Task item:
Of the entries below, restate word for word only the section that runs from the line with "invoice number: 5247319 -> 5247391" to the line with "New Black iPhone", counting both ends.
——
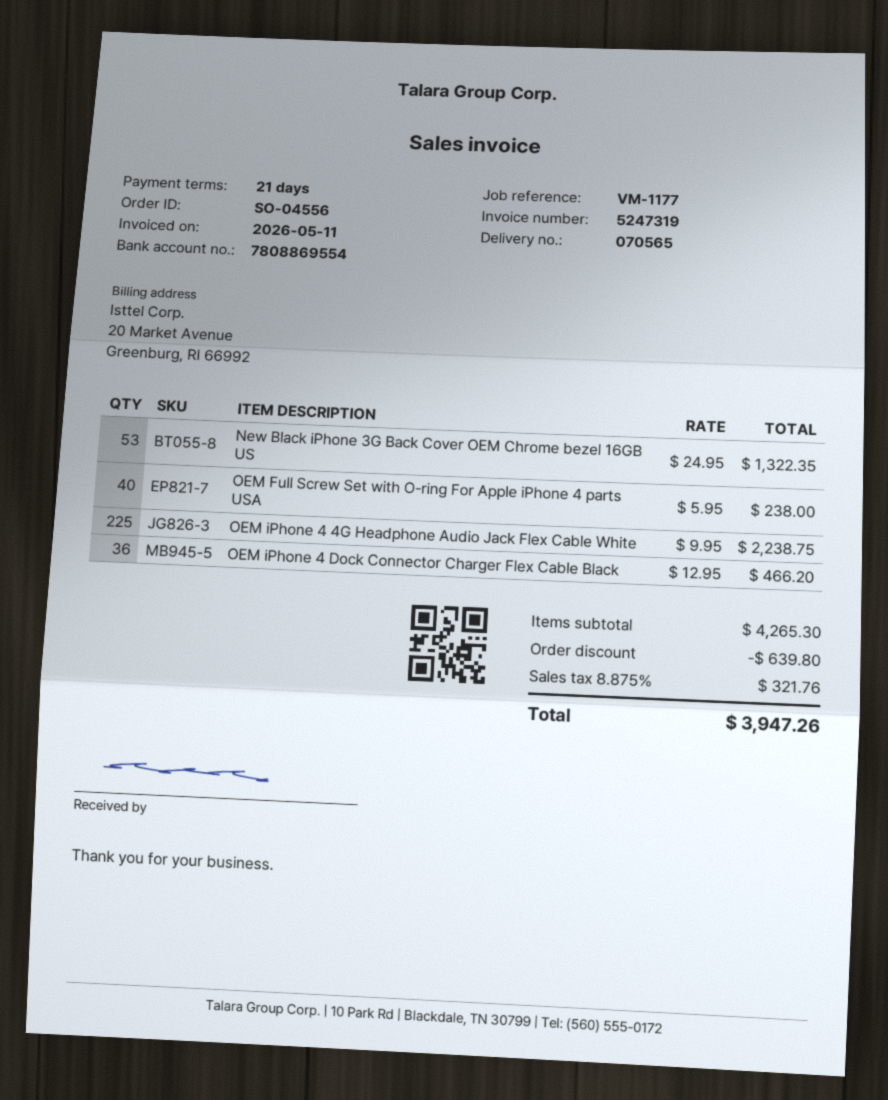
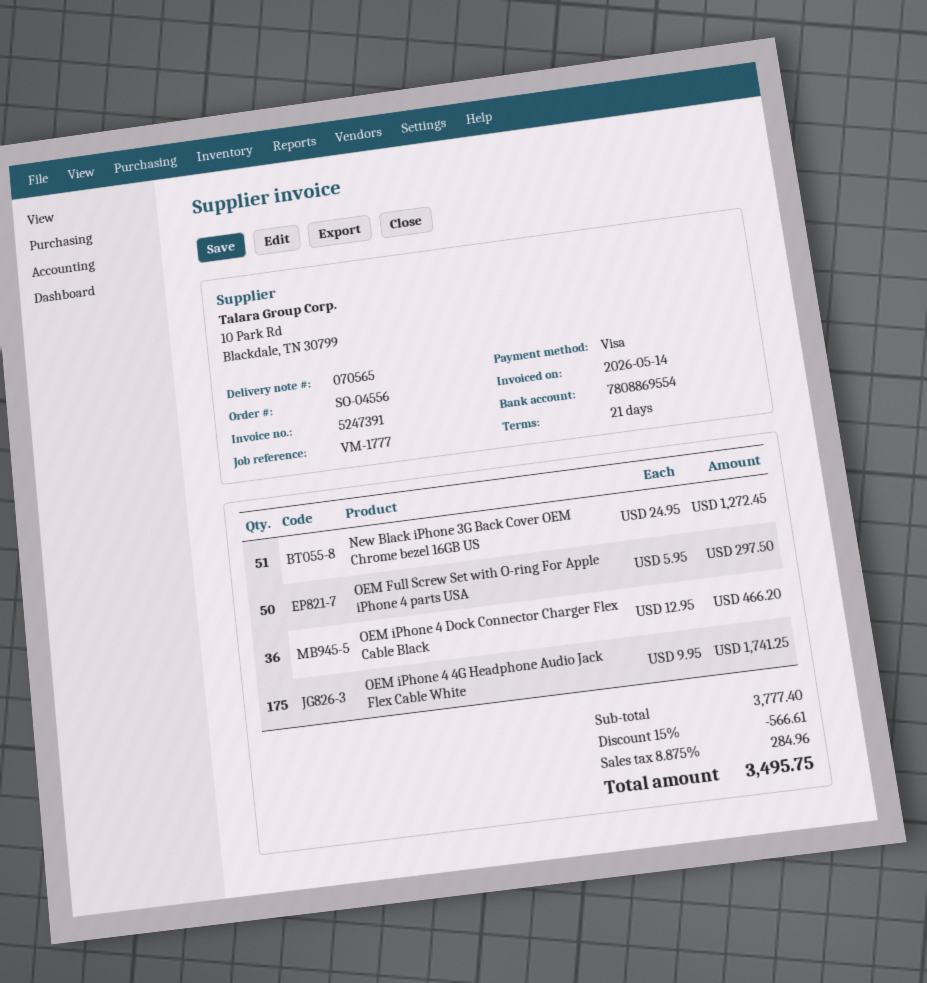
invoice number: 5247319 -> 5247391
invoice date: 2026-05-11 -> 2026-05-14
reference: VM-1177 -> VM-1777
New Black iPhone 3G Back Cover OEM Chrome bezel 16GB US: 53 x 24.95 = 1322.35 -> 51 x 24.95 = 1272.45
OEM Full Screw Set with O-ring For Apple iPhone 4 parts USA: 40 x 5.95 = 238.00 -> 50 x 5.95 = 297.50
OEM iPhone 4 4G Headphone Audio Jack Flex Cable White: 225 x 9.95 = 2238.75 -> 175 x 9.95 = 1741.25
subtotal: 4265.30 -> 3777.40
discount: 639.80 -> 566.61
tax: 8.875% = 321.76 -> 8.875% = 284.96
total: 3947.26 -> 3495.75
——
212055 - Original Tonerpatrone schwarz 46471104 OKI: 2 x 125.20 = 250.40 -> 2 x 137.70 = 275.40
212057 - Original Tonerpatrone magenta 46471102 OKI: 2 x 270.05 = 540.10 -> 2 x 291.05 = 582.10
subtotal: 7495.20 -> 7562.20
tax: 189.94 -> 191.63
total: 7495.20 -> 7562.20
——
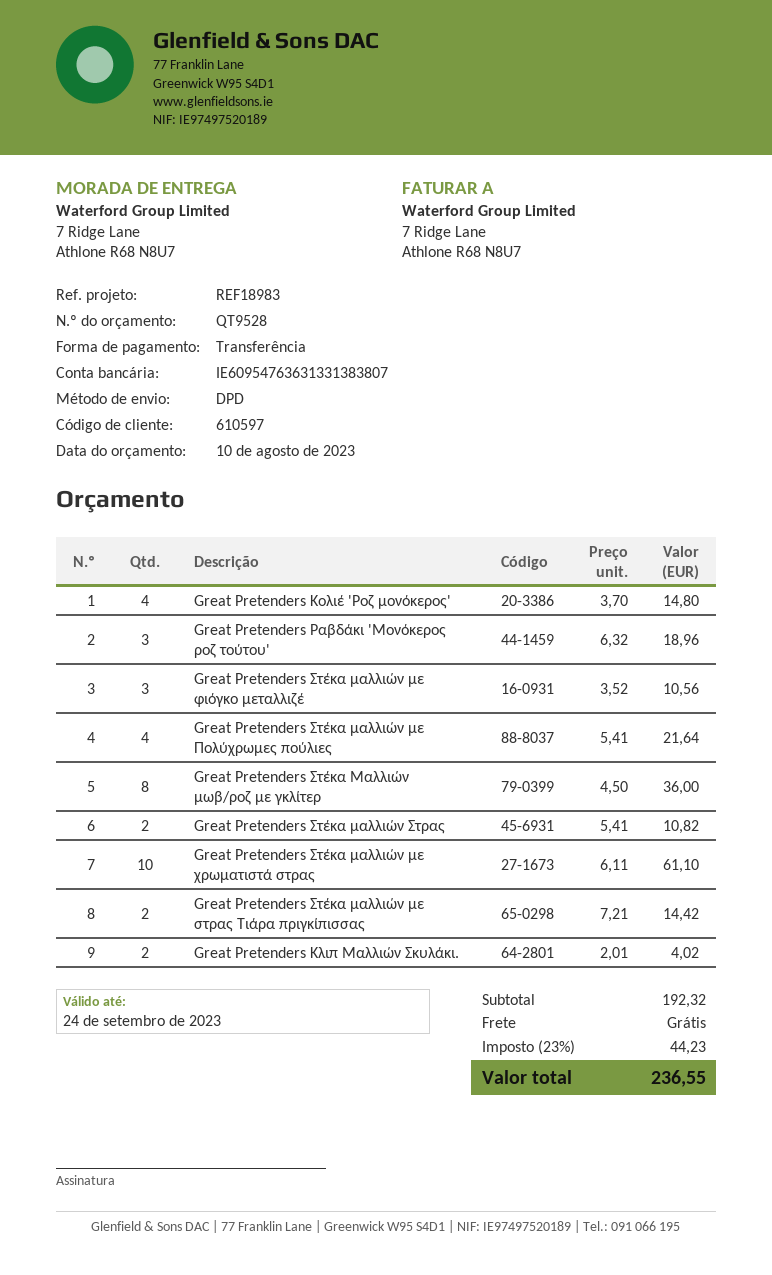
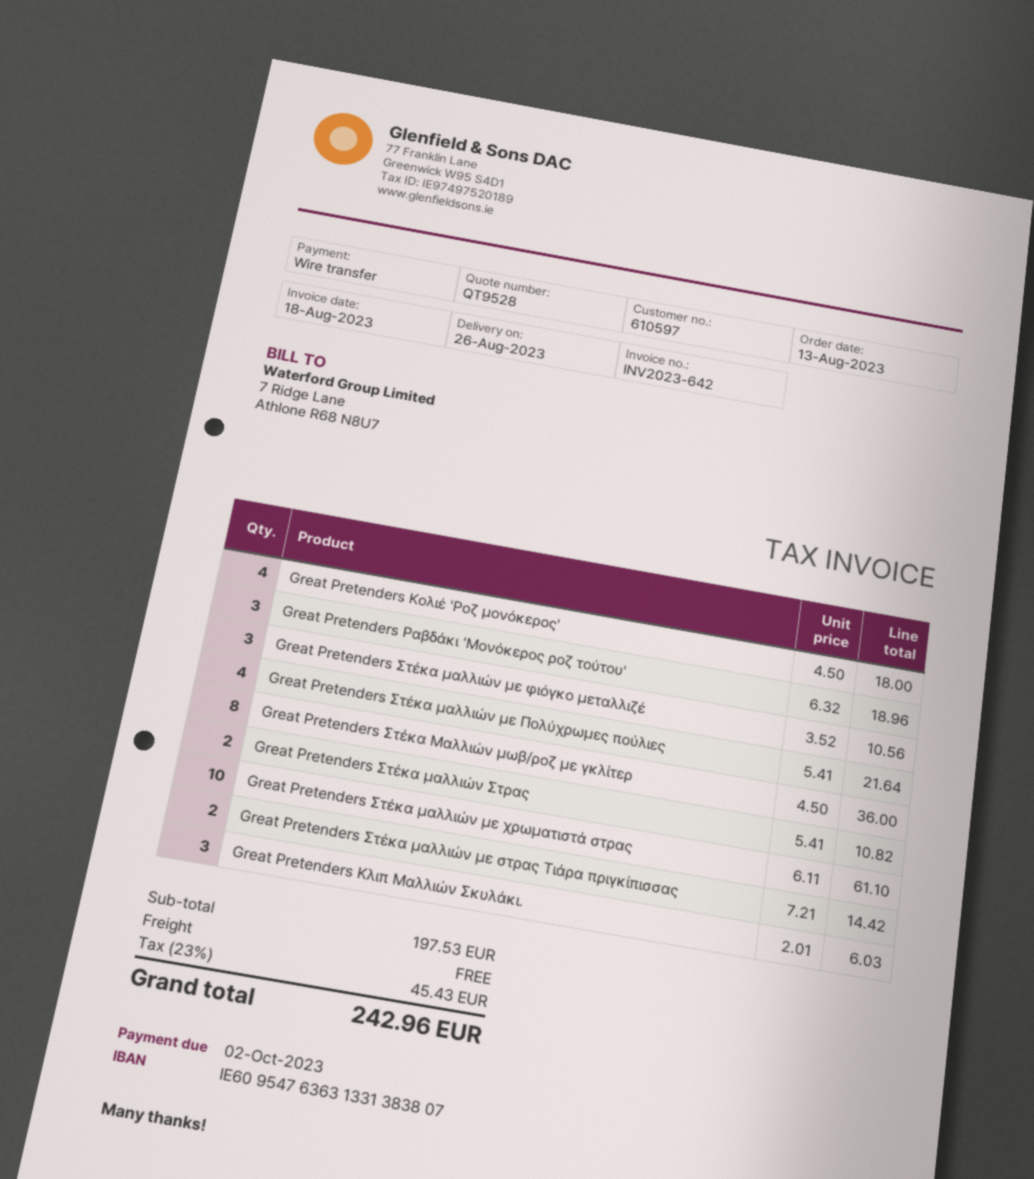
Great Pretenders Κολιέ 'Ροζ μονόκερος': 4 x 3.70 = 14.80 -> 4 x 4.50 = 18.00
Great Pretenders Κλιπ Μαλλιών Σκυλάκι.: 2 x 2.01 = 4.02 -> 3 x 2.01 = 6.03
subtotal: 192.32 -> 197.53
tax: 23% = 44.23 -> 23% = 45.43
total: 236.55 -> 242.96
——
Answer to this task:
invoice number: 5247319 -> 5247391
invoice date: 2026-05-11 -> 2026-05-14
reference: VM-1177 -> VM-1777
New Black iPhone 3G Back Cover OEM Chrome bezel 16GB US: 53 x 24.95 = 1322.35 -> 51 x 24.95 = 1272.45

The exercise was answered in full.